### Your goal
Look below for the line holding "[204,324,281,335] works now." and the line holding "(158, 108) none -> (365, 157) //". Transcribe exactly those lines and all lines between them, nothing more.

..........

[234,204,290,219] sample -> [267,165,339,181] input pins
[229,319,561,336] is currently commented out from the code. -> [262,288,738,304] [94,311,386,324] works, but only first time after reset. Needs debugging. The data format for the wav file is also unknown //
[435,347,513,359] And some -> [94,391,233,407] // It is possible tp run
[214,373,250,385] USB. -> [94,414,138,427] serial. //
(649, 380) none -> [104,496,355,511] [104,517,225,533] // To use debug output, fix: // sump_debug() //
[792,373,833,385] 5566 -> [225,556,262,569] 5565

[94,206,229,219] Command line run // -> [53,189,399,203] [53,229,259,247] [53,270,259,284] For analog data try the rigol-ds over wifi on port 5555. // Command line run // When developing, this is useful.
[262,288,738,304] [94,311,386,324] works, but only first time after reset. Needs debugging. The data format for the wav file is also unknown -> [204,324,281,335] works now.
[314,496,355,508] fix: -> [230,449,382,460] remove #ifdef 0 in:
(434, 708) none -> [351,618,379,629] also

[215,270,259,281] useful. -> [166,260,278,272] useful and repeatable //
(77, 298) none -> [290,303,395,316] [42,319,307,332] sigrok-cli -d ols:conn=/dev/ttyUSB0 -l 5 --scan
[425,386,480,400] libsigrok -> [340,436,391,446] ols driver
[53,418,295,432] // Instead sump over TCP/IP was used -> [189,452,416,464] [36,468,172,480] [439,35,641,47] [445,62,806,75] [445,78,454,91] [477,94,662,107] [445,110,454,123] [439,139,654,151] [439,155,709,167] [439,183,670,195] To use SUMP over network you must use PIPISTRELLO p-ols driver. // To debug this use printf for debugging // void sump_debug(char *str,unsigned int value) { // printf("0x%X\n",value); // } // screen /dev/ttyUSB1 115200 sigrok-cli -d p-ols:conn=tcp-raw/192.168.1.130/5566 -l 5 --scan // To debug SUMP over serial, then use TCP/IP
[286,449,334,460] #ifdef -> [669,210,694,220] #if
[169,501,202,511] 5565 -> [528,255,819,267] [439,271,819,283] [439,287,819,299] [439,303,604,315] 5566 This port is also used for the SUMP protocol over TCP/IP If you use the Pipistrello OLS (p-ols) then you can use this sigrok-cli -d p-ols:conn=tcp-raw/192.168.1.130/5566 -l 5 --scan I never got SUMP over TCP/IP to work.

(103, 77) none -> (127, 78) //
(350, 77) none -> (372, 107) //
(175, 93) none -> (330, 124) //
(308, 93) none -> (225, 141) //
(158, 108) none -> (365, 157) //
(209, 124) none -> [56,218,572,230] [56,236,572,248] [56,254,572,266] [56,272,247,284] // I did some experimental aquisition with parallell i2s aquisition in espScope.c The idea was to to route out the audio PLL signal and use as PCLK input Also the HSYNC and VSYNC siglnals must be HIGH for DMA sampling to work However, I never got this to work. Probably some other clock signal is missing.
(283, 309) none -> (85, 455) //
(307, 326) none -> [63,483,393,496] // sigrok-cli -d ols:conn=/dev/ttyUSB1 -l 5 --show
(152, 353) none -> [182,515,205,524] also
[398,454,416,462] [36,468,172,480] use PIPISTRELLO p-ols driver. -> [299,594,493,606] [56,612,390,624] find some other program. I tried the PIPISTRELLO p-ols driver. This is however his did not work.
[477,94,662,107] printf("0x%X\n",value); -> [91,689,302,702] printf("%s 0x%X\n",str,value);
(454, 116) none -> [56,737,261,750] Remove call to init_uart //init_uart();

..........

### Exercise response
[262,288,738,304] [94,311,386,324] works, but only first time after reset. Needs debugging. The data format for the wav file is also unknown -> [204,324,281,335] works now.
[314,496,355,508] fix: -> [230,449,382,460] remove #ifdef 0 in:
(434, 708) none -> [351,618,379,629] also

[215,270,259,281] useful. -> [166,260,278,272] useful and repeatable //
(77, 298) none -> [290,303,395,316] [42,319,307,332] sigrok-cli -d ols:conn=/dev/ttyUSB0 -l 5 --scan
[425,386,480,400] libsigrok -> [340,436,391,446] ols driver
[53,418,295,432] // Instead sump over TCP/IP was used -> [189,452,416,464] [36,468,172,480] [439,35,641,47] [445,62,806,75] [445,78,454,91] [477,94,662,107] [445,110,454,123] [439,139,654,151] [439,155,709,167] [439,183,670,195] To use SUMP over network you must use PIPISTRELLO p-ols driver. // To debug this use printf for debugging // void sump_debug(char *str,unsigned int value) { // printf("0x%X\n",value); // } // screen /dev/ttyUSB1 115200 sigrok-cli -d p-ols:conn=tcp-raw/192.168.1.130/5566 -l 5 --scan // To debug SUMP over serial, then use TCP/IP
[286,449,334,460] #ifdef -> [669,210,694,220] #if
[169,501,202,511] 5565 -> [528,255,819,267] [439,271,819,283] [439,287,819,299] [439,303,604,315] 5566 This port is also used for the SUMP protocol over TCP/IP If you use the Pipistrello OLS (p-ols) then you can use this sigrok-cli -d p-ols:conn=tcp-raw/192.168.1.130/5566 -l 5 --scan I never got SUMP over TCP/IP to work.

(103, 77) none -> (127, 78) //
(350, 77) none -> (372, 107) //
(175, 93) none -> (330, 124) //
(308, 93) none -> (225, 141) //
(158, 108) none -> (365, 157) //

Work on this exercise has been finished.